Difference listings:
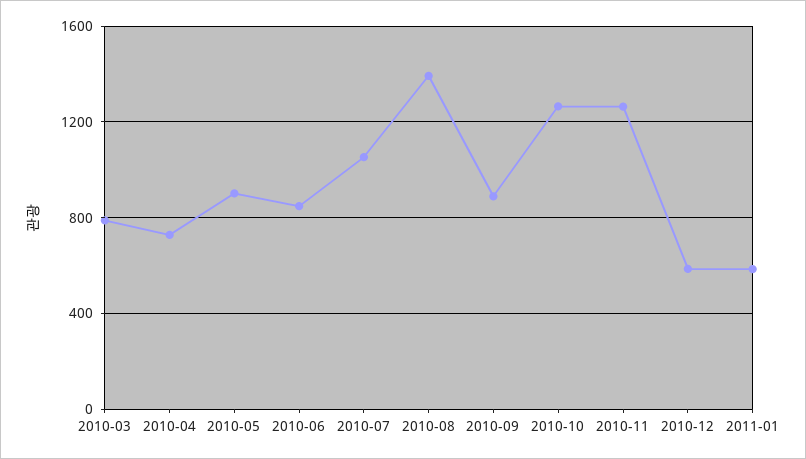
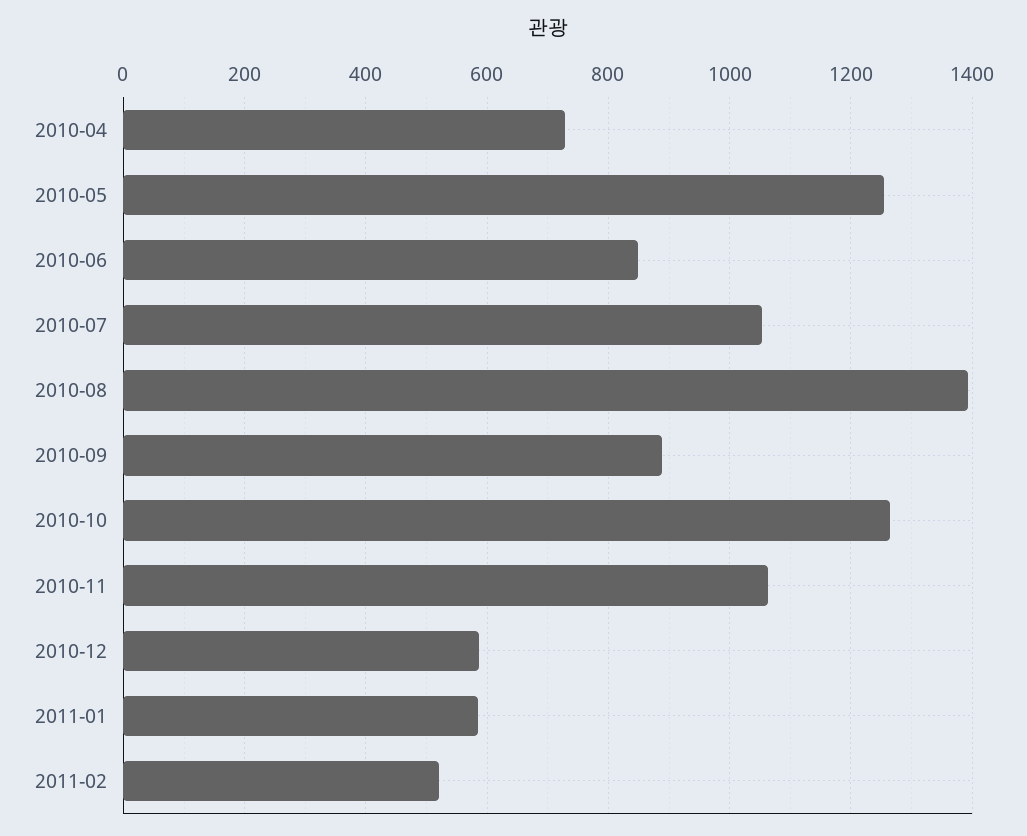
2010-03: 800 -> none
2010-05: 900 -> 1260
2010-11: 1250 -> 1060
2011-02: none -> 520

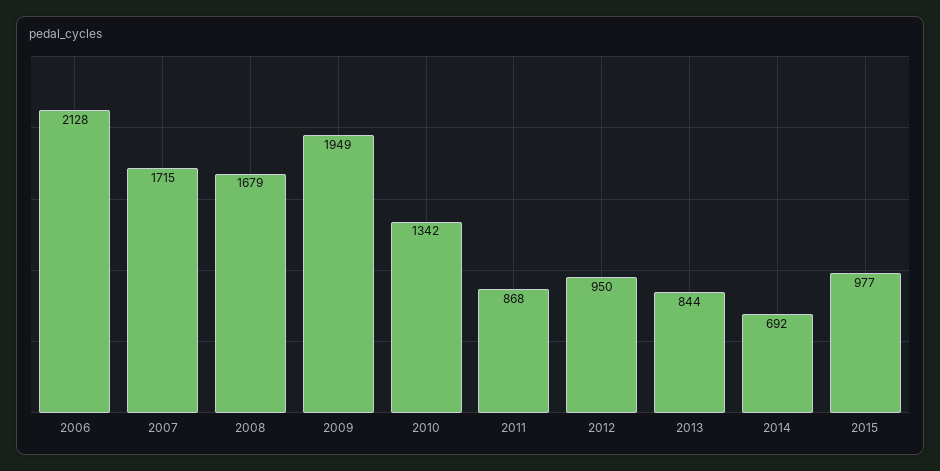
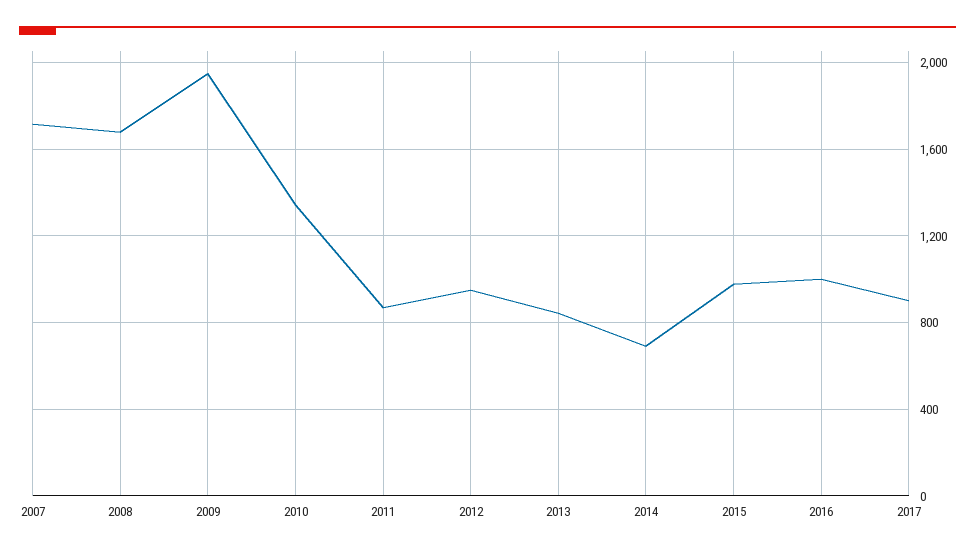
2006: 2128 -> none
2016: none -> 1000
2017: none -> 900

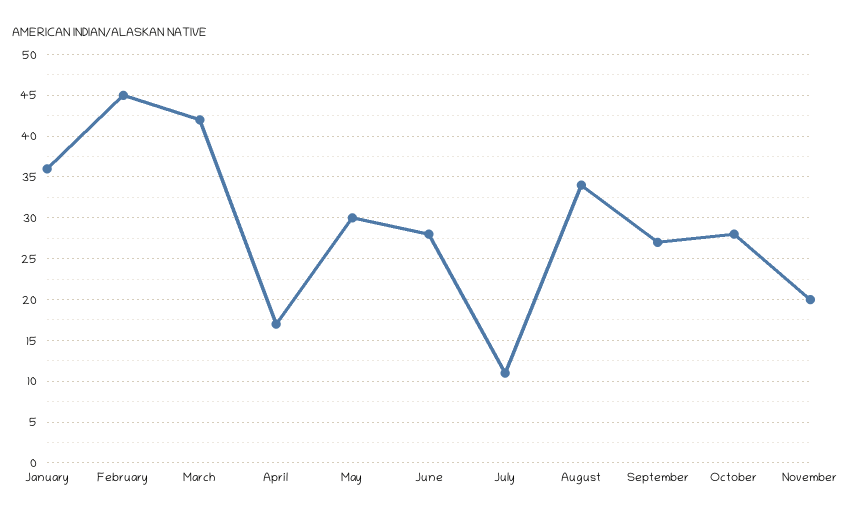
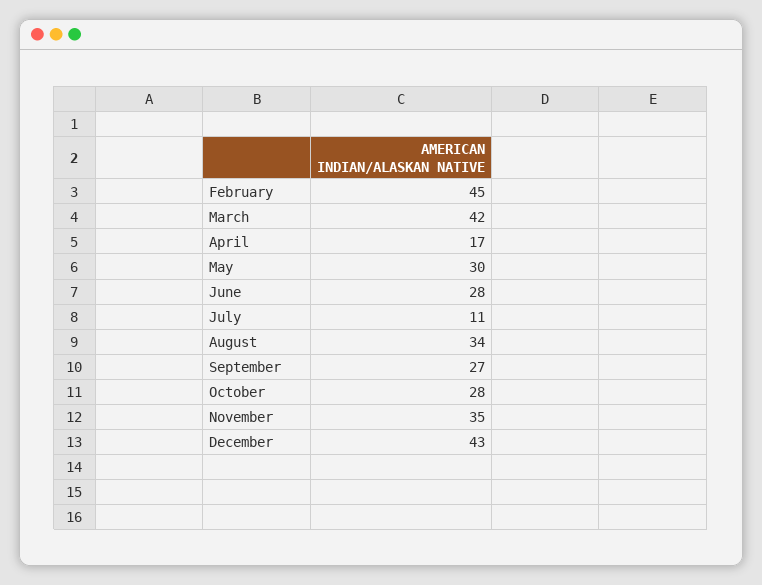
January: 36 -> none
November: 20 -> 35
December: none -> 43

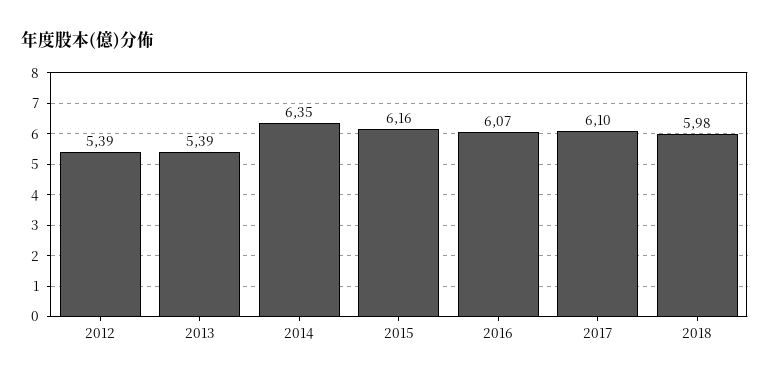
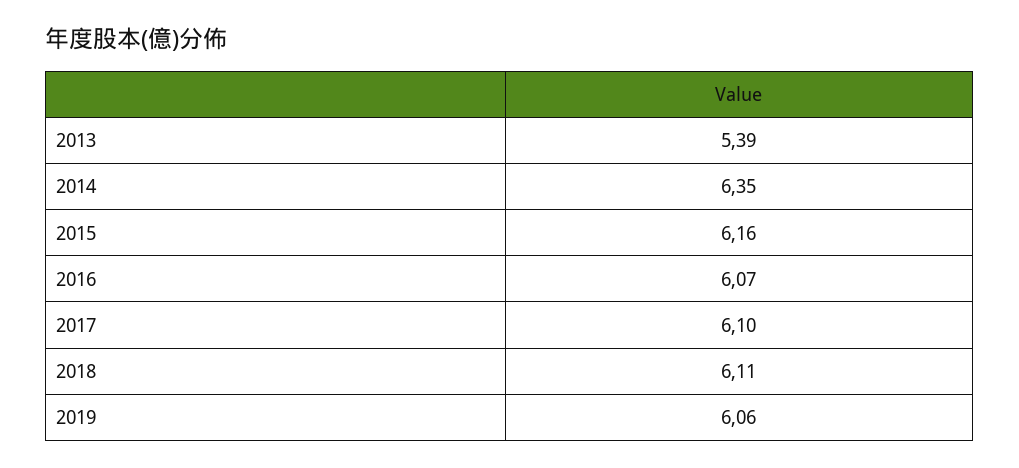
2012: 5.39 -> none
2018: 5.98 -> 6.11
2019: none -> 6.06

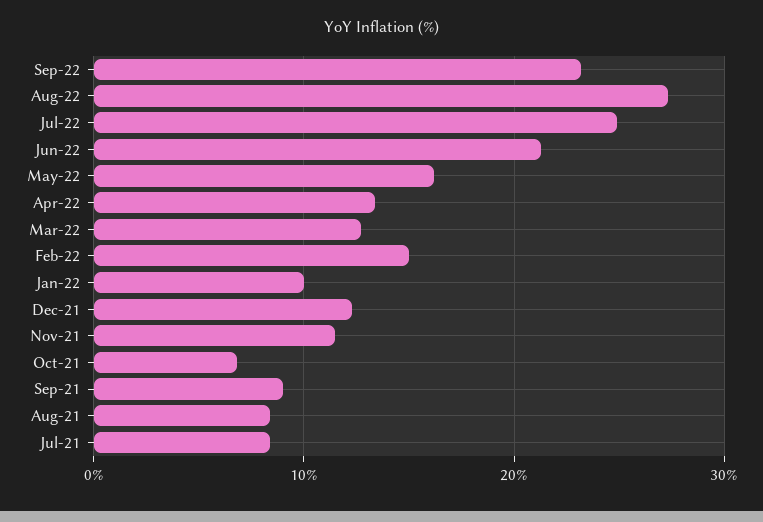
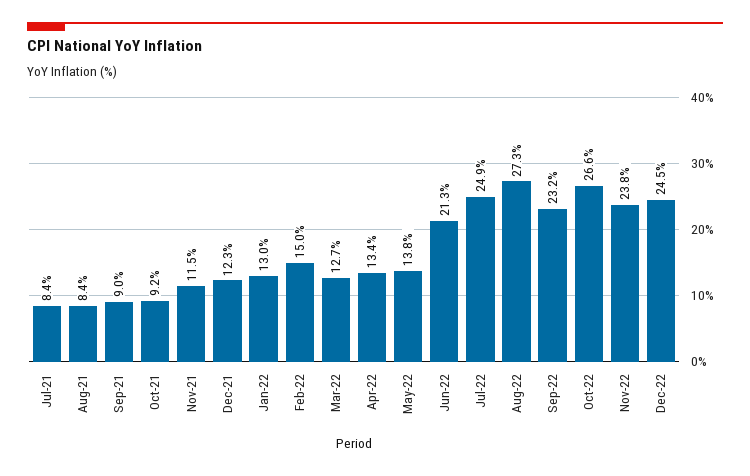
May-22: 16 -> 13.8
Jan-22: 10 -> 13
Oct-21: 7 -> 9.2
Oct-22: none -> 26.6
Nov-22: none -> 23.8
Dec-22: none -> 24.5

* **TASK TO CARRY OUT**: Work out how many lines of the records contain "none", and reply with the number alone.

* **FINISHED TASK**: 12